耶律坚眼神有些躲闪,舔了舔干涩的唇:“那谁能想到?昨夜下了雪,只有蠢货才会在这种时候袭营。”
“蠢货吗?分到你手上的兽皮,便是我雪夜袭营抢过来的,斡亦兵如何不会在雪夜回击?我们的营地便险些悔在你口中所谓的蠢货手上。”

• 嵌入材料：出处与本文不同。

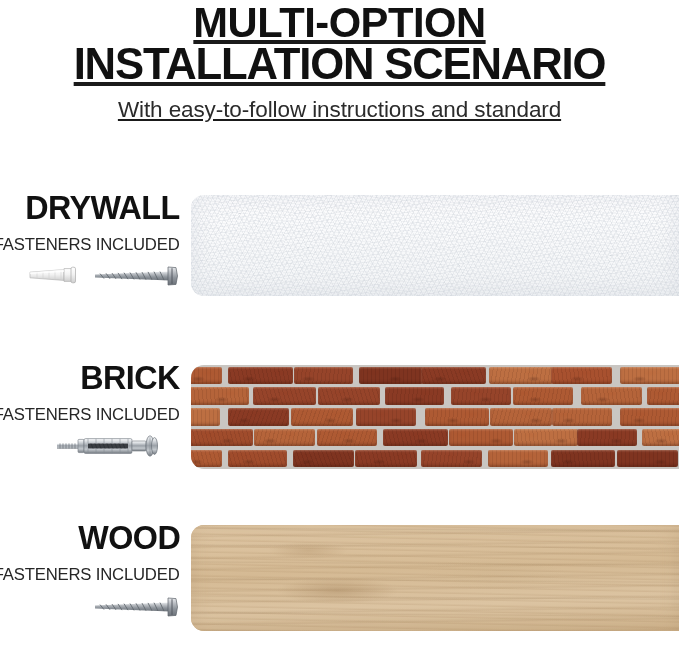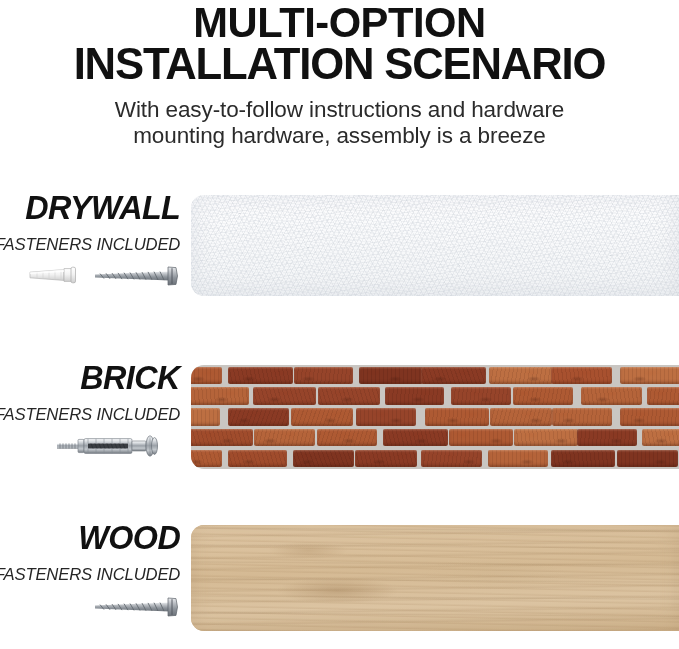--- a/index.html
+++ b/index.html
@@ -14,20 +14,21 @@
     font-family: "Liberation Sans", sans-serif;
     color: #1a1a1a;
     position: relative;
   }
 
   
   .header {
     width: 679px;
     padding-top: 2px;
     text-align: center;
+    text-decoration: underline;
   }
   .title {
     font-family: "Liberation Sans", sans-serif;
     font-weight: 700;
     font-size: 43px;
     line-height: 0.95;
     letter-spacing: -0.5px;
     color: #111111;
     transform: scaleX(0.97);
   }
@@ -61,21 +62,20 @@
   .row-drywall { top: 188px;  height: 112px; }
   .row-brick   { top: 358px;  height: 112px; }
   .row-wood    { top: 518px;  height: 113px; }
 
   .label-col {
     position: absolute;
     left: 0;
     top: 0;
     width: 183px;
     height: 100%;
-    font-style: italic;
   }
   .mat-heading {
     position: absolute;
     right: 3px;
     top: 2px;
     font-weight: 700;
     font-size: 34px;
     line-height: 1;
     letter-spacing: -0.6px;
     color: #111111;
@@ -193,22 +193,21 @@
 </style>
 </head>
 <body>
 
 <div class="header">
   <div class="title">
     <span class="line line1">MULTI-OPTION</span>
     <span class="line line2">INSTALLATION SCENARIO</span>
   </div>
   <div class="subtitle">
-    <span class="line">With easy-to-follow instructions and hardware</span>
-    <span class="line">mounting hardware, assembly is a breeze</span>
+    <span class="line">With easy-to-follow instructions and standard</span>
   </div>
 </div>
 
 <div class="row row-drywall">
   <div class="label-col">
     <div class="mat-heading">DRYWALL</div>
     <div class="mat-sub">FASTENERS INCLUDED</div>
     <div class="hw-wrap">
       <svg class="hw-svg" width="183" height="40" viewBox="0 0 183 40">
 

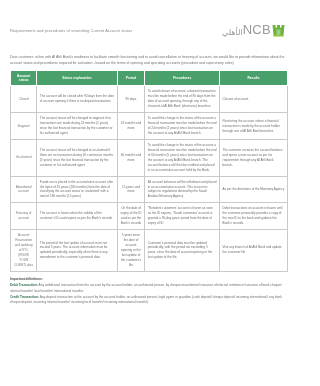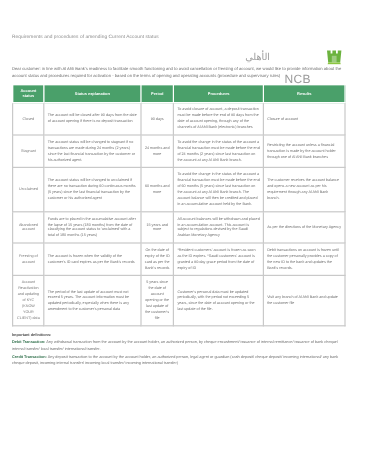--- a/index.html
+++ b/index.html
@@ -13,23 +13,23 @@
 
   
   .header {
     display: flex; align-items: flex-start; justify-content: space-between;
     padding-top: 22px; height: 46px;
   }
   .doc-title {
     font-size: 4.0px; color: #8a8a8a; letter-spacing: .06px;
     padding-top: 6px; line-height: 1.3;
   }
-  .logo { display: flex; align-items: center; gap: 12px; padding-right: 2px; }
+  .logo { display: flex; align-items: flex-end; gap: 0; padding-right: 2px; }
   .logo-text-ar { font-size: 8px; color: #9a9a9a; letter-spacing: -.2px; }
-  .logo-text-en { font-size: 10px; color: #9a9a9a; letter-spacing: .3px; margin-top: 39px; }
+  .logo-text-en { font-size: 13px; color: #9a9a9a; letter-spacing: .3px; }
   .logo-mark { width: 15px; height: 14px; position: relative; }
 
   
   .intro {
     font-size: 3.5px; color: #6f6f6f; line-height: 1.75;
     margin-top: 8px; margin-bottom: 4px; text-align: left;
   }
 
   
   table { width: 100%; border-collapse: collapse; table-layout: fixed; }

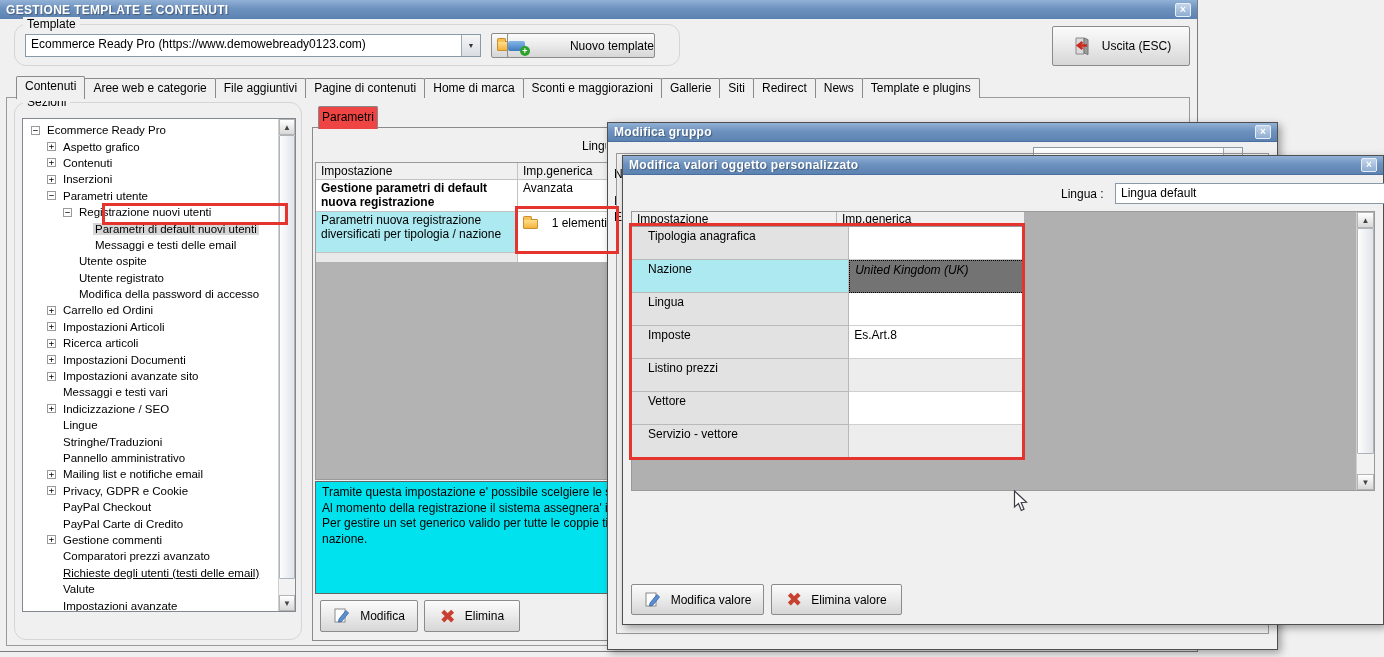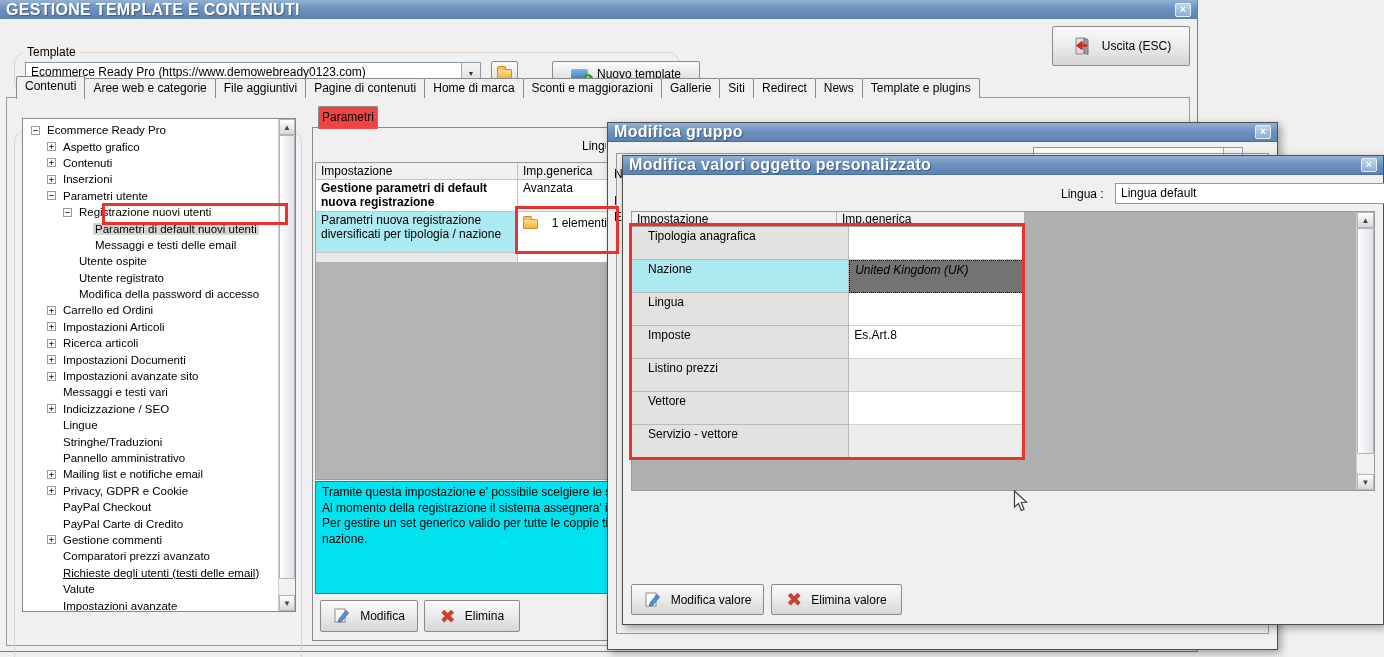--- a/index.html
+++ b/index.html
@@ -1,26 +1,26 @@
 <!DOCTYPE html>
 <html><head>
 <meta charset="utf-8">
 <style>
   html,body{margin:0;padding:0;background:#cfcfcf;}
   #stage{position:relative;width:1384px;height:657px;background:#f0f0f0;overflow:hidden;
          font-family:"Liberation Sans",sans-serif;font-size:12px;color:#000;}
   
   .titlebar{height:19px;background:linear-gradient(#92b1d6,#6d92bf 45%,#5c82b1);
             display:flex;align-items:center;padding:0 6px;box-sizing:border-box;}
-  .titlebar .t{flex:1;color:#fff;font-weight:bold;font-size:16px;letter-spacing:.3px;
+  .titlebar .t{flex:1;color:#fff;font-weight:bold;font-size:12px;letter-spacing:.3px;
                text-shadow:1px 1px 1px rgba(0,0,0,.35);white-space:nowrap;overflow:hidden;}
   .xbtn{width:16px;height:14px;background:linear-gradient(#c3d4ea,#8fadd1);
         border:1px solid #e6eef7;border-radius:2px;color:#fff;font-size:10px;font-weight:bold;
         line-height:12px;text-align:center;cursor:default;box-sizing:border-box;}
-  .groupbox{position:absolute;border:1px solid #d5d5d5;border-radius:12px;box-sizing:border-box;margin-top:28px;}
+  .groupbox{position:absolute;border:1px solid #d5d5d5;border-radius:12px;box-sizing:border-box;}
   .groupbox>.legend{position:absolute;top:-8px;left:8px;background:#f0f0f0;padding:0 4px;font-size:12px;}
   .combo{position:absolute;background:#fff;border:1px solid #8a99a8;display:flex;align-items:stretch;box-sizing:border-box;}
   .combo .ctext{flex:1;padding:2px 5px;white-space:nowrap;overflow:hidden;}
   .combo .carrow{width:18px;background:linear-gradient(#f6f6f6,#d9dde2);border-left:1px solid #a0a8b0;
                  display:flex;align-items:center;justify-content:center;font-size:7px;color:#333;}
   .win-btn{position:absolute;background:linear-gradient(#fbfbfb,#ececec 45%,#d6d6d6);
            border:1px solid #8b8b8b;border-radius:2px;display:flex;align-items:center;
            justify-content:center;gap:9px;box-sizing:border-box;cursor:default;}
   .sb{position:absolute;background:#f2f2f2;border-left:1px solid #cfcfcf;box-sizing:border-box;}
   .sb .sbtn{position:absolute;left:0;width:100%;height:16px;background:linear-gradient(#ffffff,#d8d8d8);
@@ -108,21 +108,21 @@
 
     <div class="groupbox" style="left:14px;top:24px;width:666px;height:42px;">
       <span class="legend">Template</span>
       <div class="combo" style="left:10px;top:9px;width:456px;height:23px;">
         <span class="ctext">Ecommerce Ready Pro (https://www.demowebready0123.com)</span>
         <span class="carrow">▼</span>
       </div>
       <div class="win-btn" style="left:476px;top:8px;width:27px;height:25px;">
         <span class="folder-icon"></span>
       </div>
-      <div class="win-btn" style="left:537px;top:8px;width:148px;height:25px;">
+      <div class="win-btn" style="left:492px;top:8px;width:148px;height:25px;justify-content:space-between;">
         <span class="newtpl-icon"></span>
         <span>Nuovo template</span>
       </div>
     </div>
 
     <div class="win-btn" style="left:1052px;top:26px;width:138px;height:40px;">
       <svg width="22" height="22" viewBox="0 0 22 22">
         <path d="M5 3 h8 v16 h-8 z" fill="#dcdcdc" stroke="#8a8a8a"></path>
         <path d="M13 3 l4 1.6 v15 l-4 -1.6 z" fill="#9c9c9c" stroke="#777"></path>
         <path d="M16 10.5 h-7" stroke="#cc2a1e" stroke-width="2.6" fill="none"></path>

谢锡哮已经行至他面前:“耶律坚,依照你们这的规矩,应该如何罚你?”
耶律坚喘着粗气,面色阴沉难看,迟迟说不出一句话来。
谢锡哮冷笑一声,抬腿将人狠狠踹倒在地,一步踏到他胸膛上,手起刀落,下一瞬便是耶律坚捂着耳朵发出凄厉的惨叫。
“你,你竟敢——”
“我有什么不敢?”
耶律坚怒吼着要反抗,但谢锡哮的刀悬在他脖颈处,与他只有毫厘。
谢锡哮微微俯身小臂撑在膝头,挑眉看向他:“今日我留你一命,但你这耳朵听不见斡亦的马蹄声,留着也无用。”
耶律坚僵硬住,眼睁睁看着染血的刀尖一点点挪向眼瞳:“再有一次,便是你的眼睛。”
言罢,谢锡哮直起身,视线扫过营地众人:“若有谁不服,尽管来寻我,随时奉陪。”